La España que ayer pintó Rajoy poco tiene que ver, como siempre, con la realidad. Sí tuvo que ver con la España real la que pintó Rubalcaba, pero su esfuerzo llega tres años tarde y me temo que será baldío, porque apenas tiene ya credibilidad, siquiera entre los suyos. Y es que su pecado no fue ya el de haber formado parte del último gobierno Zapatero, el del desastre económico, el de otra España irreal que se dejó envolver en la música de la orquesta, mientras el barco se hundía y el agua le llevaba al cuello. Su peor pecado ha sido el de, por mala conciencia, por oficio o por coincidencia, no supo ponerse del lado de la gente y defenderla, mirándose el ombligo, en vez de mirar las vergüenzas al descubierto de quienes le habíamos votado.
No sé de qué España hablaba ayer Rajoy. Ni siquiera sé qué pretende con esas ofertas de fin de temporada -tarifa plana y falsa rebaja de impuestos a los más débiles- con que trata de engatusar a los votantes crédulos, porque, si realmente quiere reactivar la economía, mejor le iría, nos iría, si se decidiese a rebajar el IVA.
Con esa «tarifa plana a la Seguridad Social » para nuevos empleos que tanto me recuerda a los engatusadores telefónicos, va a conseguir que quienes quieran deshacerse de un trabajador de cincuenta años lo puedan cambiar por dos de veinticinco, mientras se siguen desangrando las arcas de la Seguridad Social, porque, no lo olvidemos, la cuota que pagan los empresarios no es otra cosa que una parte del salario del trabajador que se difiere para su jubilación.
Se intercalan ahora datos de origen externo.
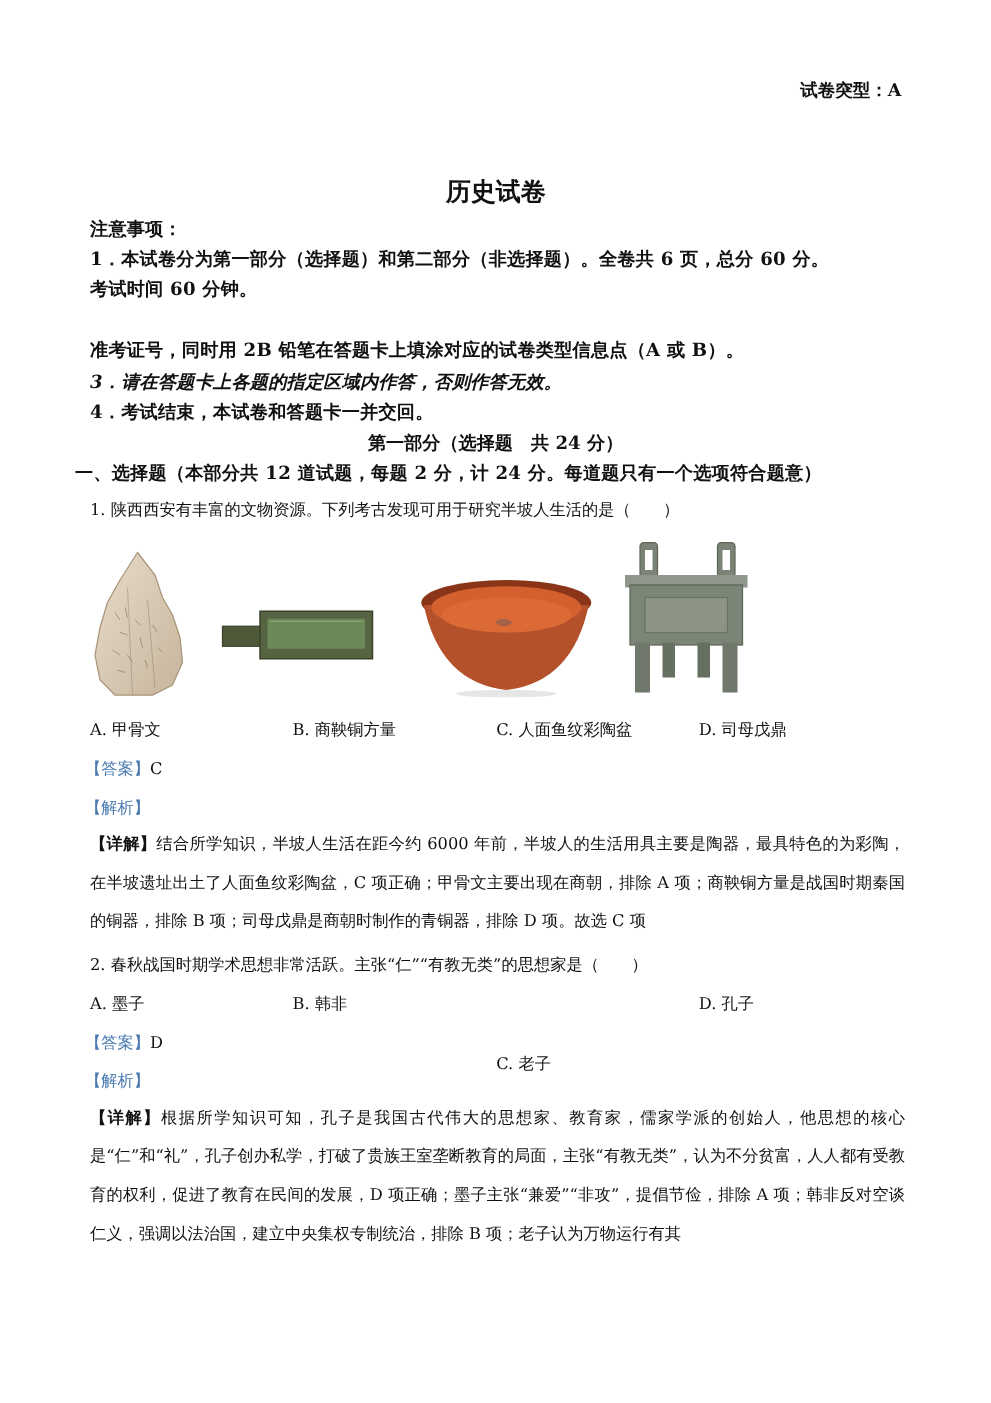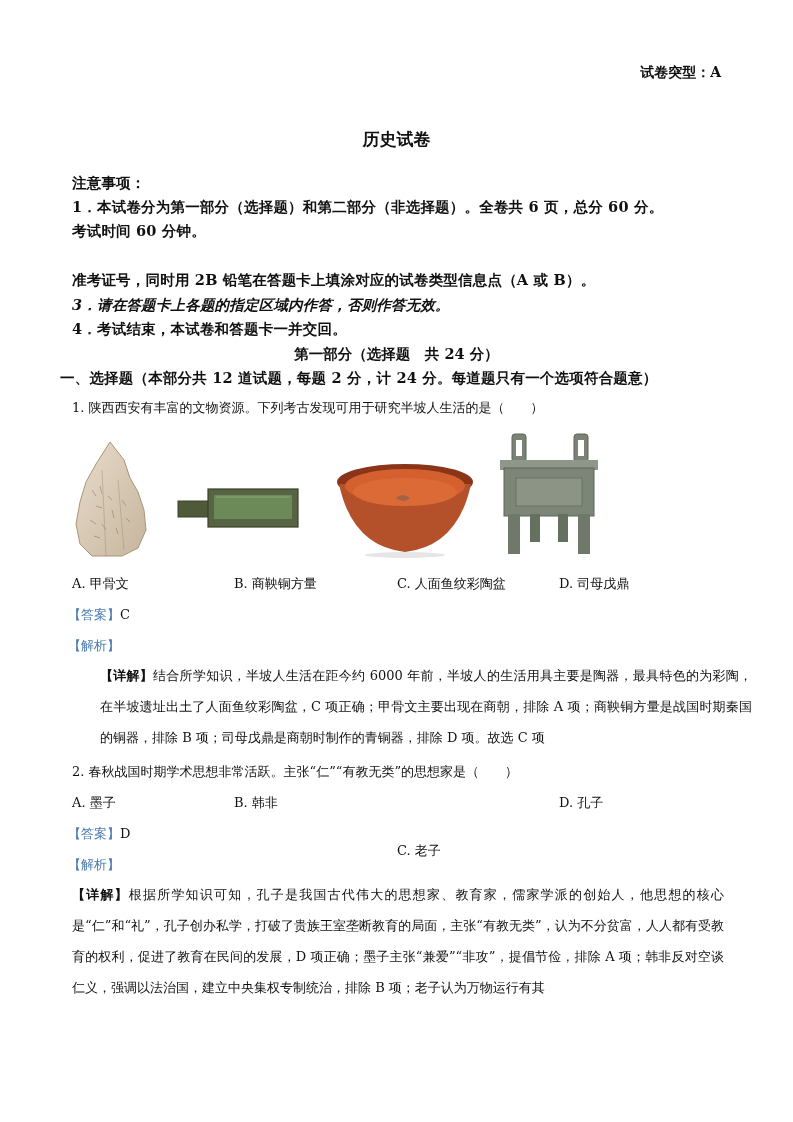"历史试卷" .t2 { font-size: 17px -> 20px; top: 128px -> 140px }
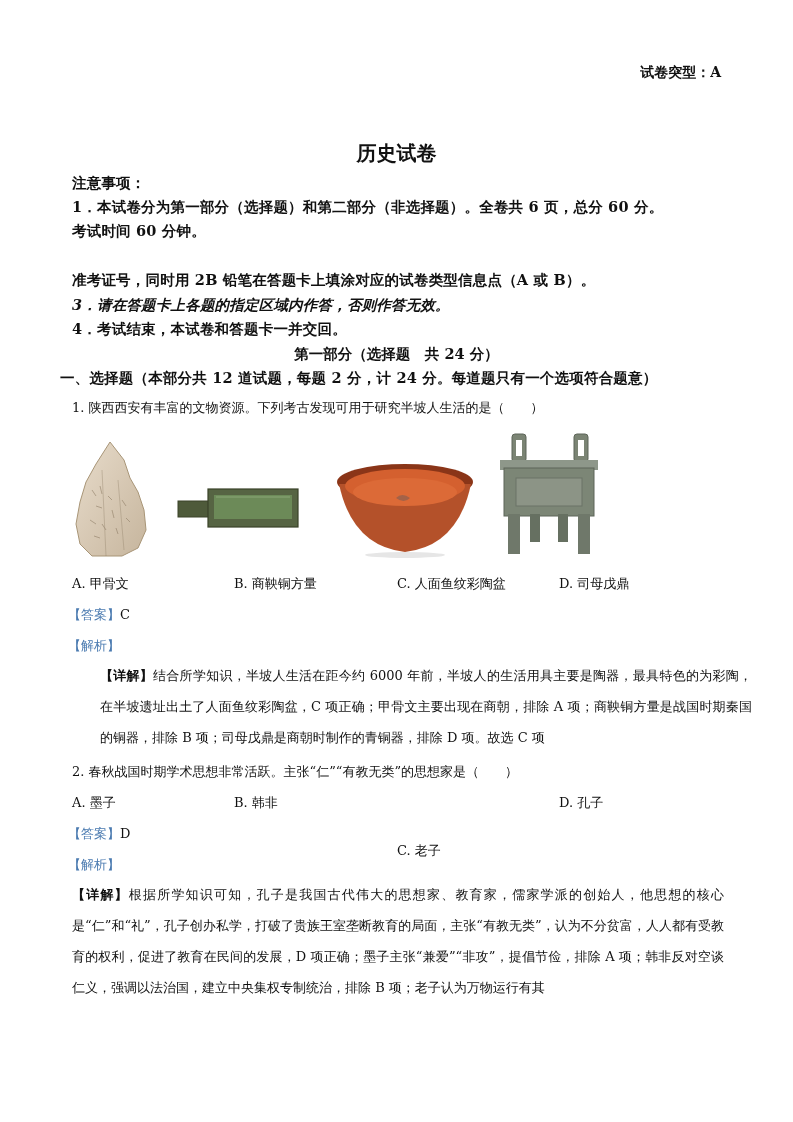"【详解】结合所学知识，半坡人生活在距今约 6000" div.abs { margin-left: 28px -> none }
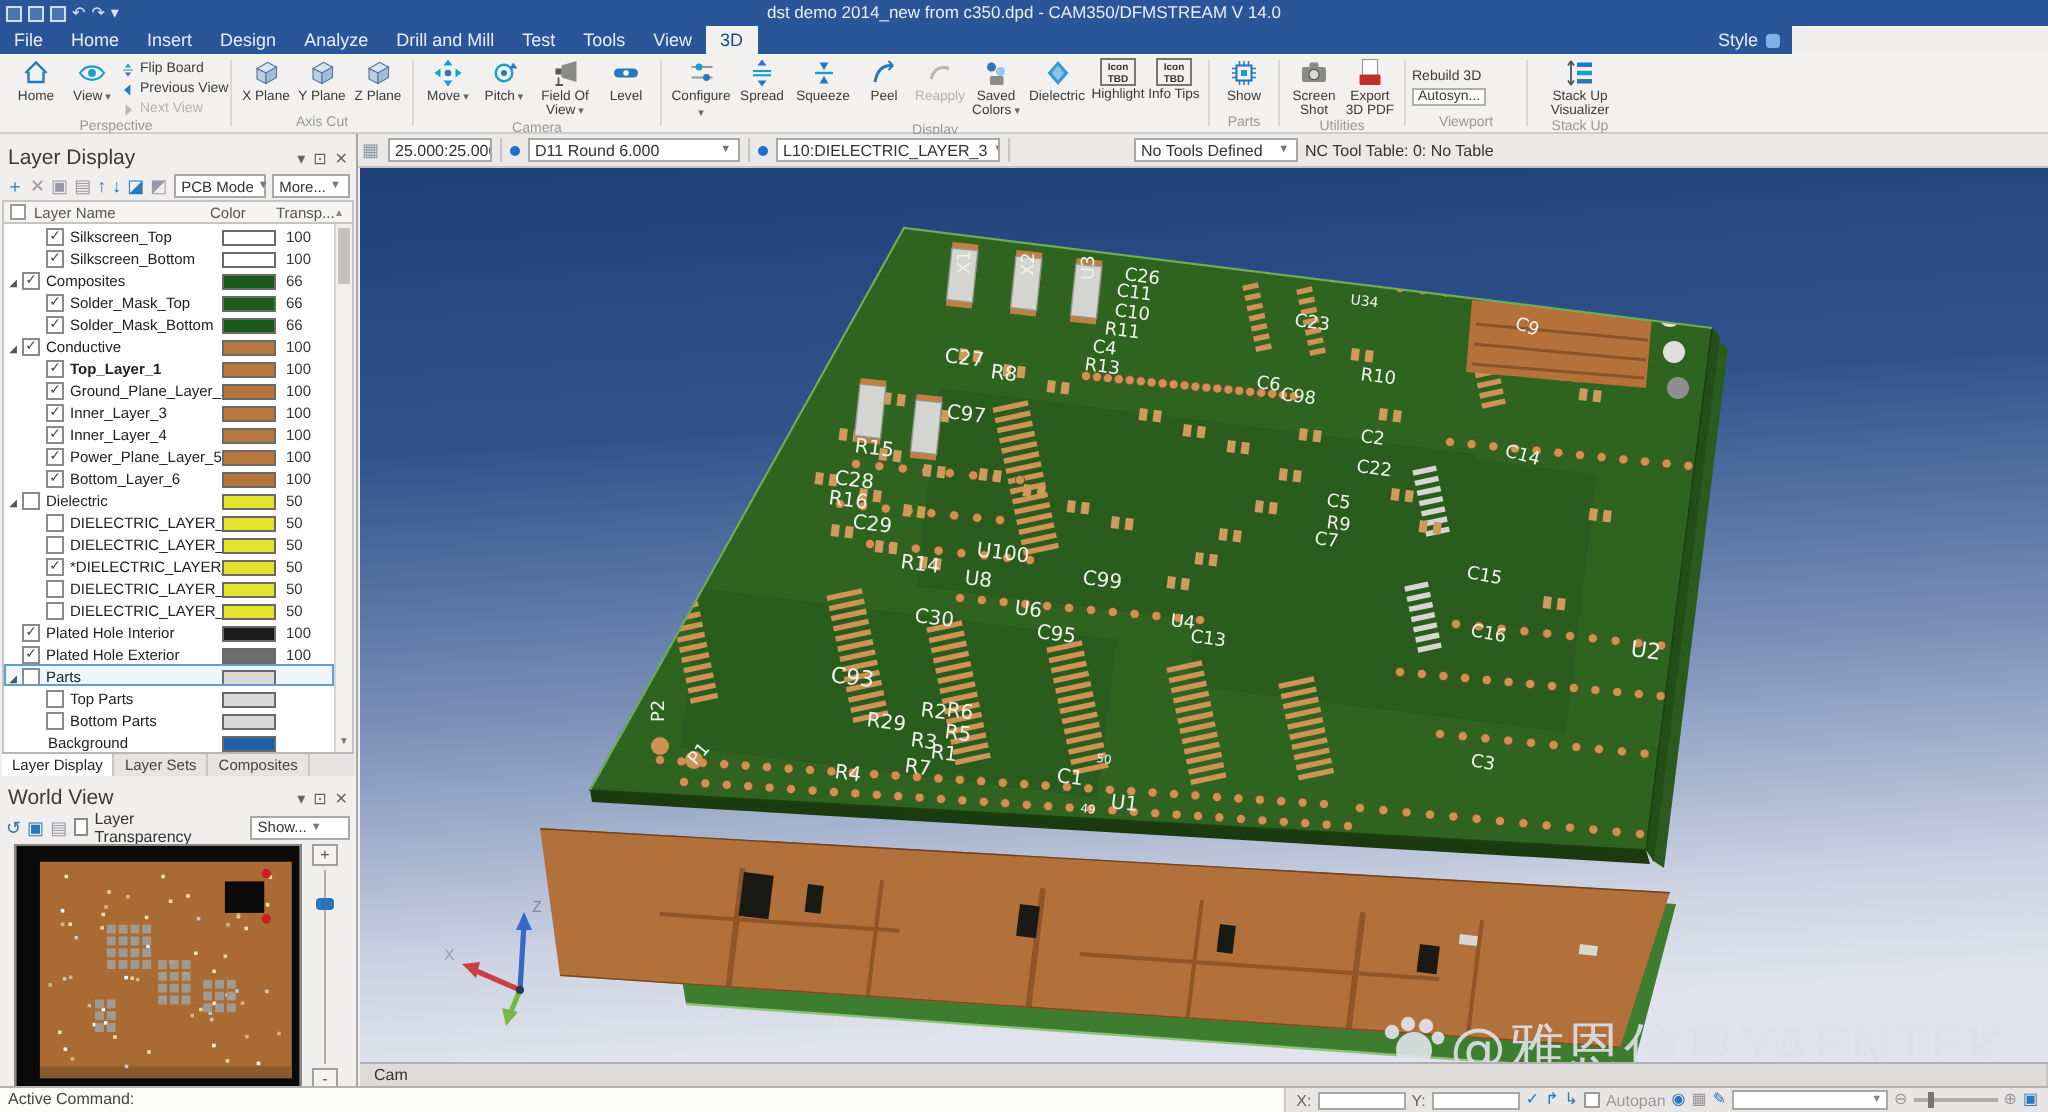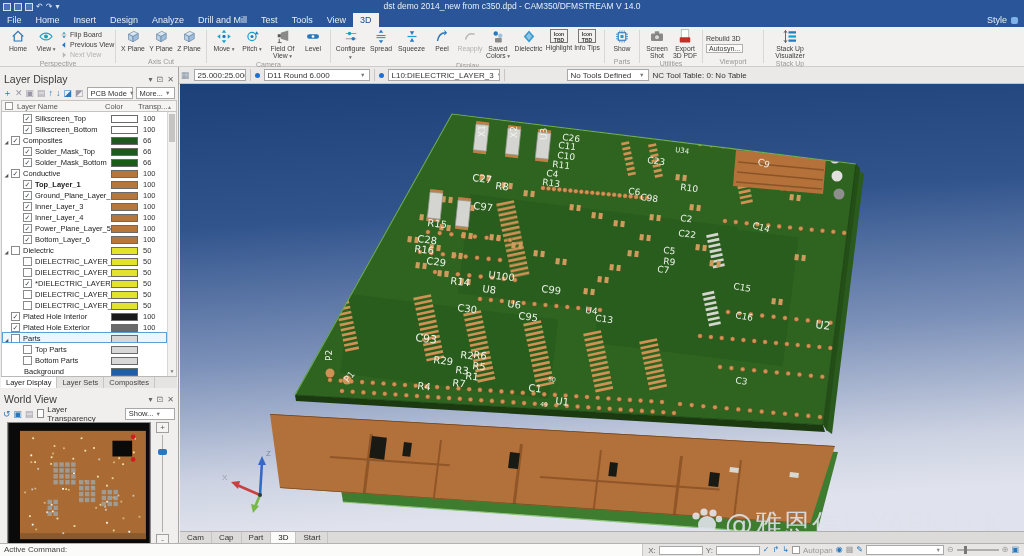"File" #menubar { width: 1024px -> 896px }
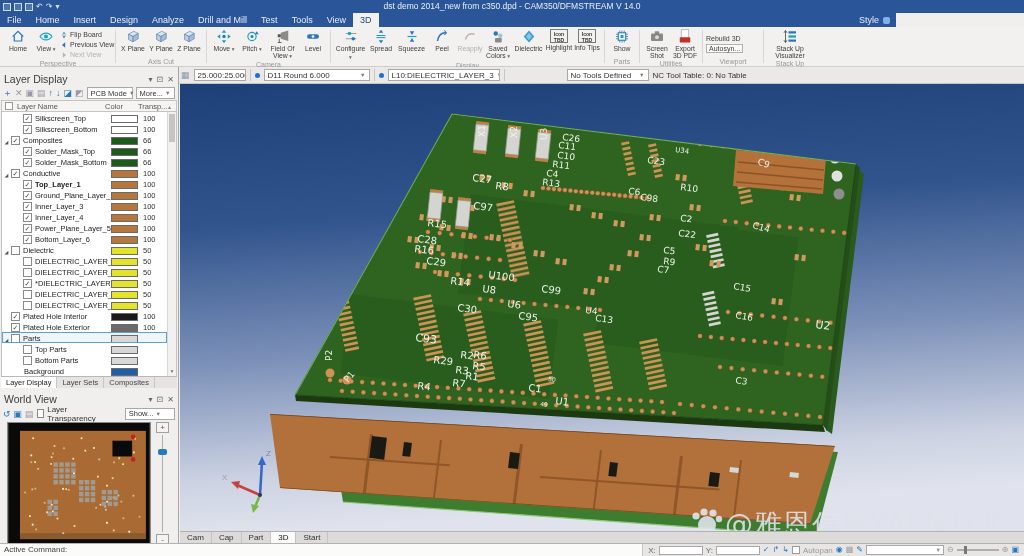"Cam" #vtabs { flex-direction: none -> column }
Y, en cuanto a eximir de hacer la declaración de la renta a quienes no superen los 12.000 euros de ingresos, en la práctica ya era un hecho, pero me temo que hará que más de uno se crea beneficiado, sin pensar en que la rebaja, por pequeña que sea, se hace a costa de recortar en educación, sanidad y no sé cuántas cosas más.
Por eso no sé de qué España habla Rajoy, quizá de eses país al servicio de «la estirpe buena» de la que hablaba en su artículo del Faro de Vigo del 83. Tampoco sé si Rubalcaba es el líder que necesita este país para salir de este maldito agujero.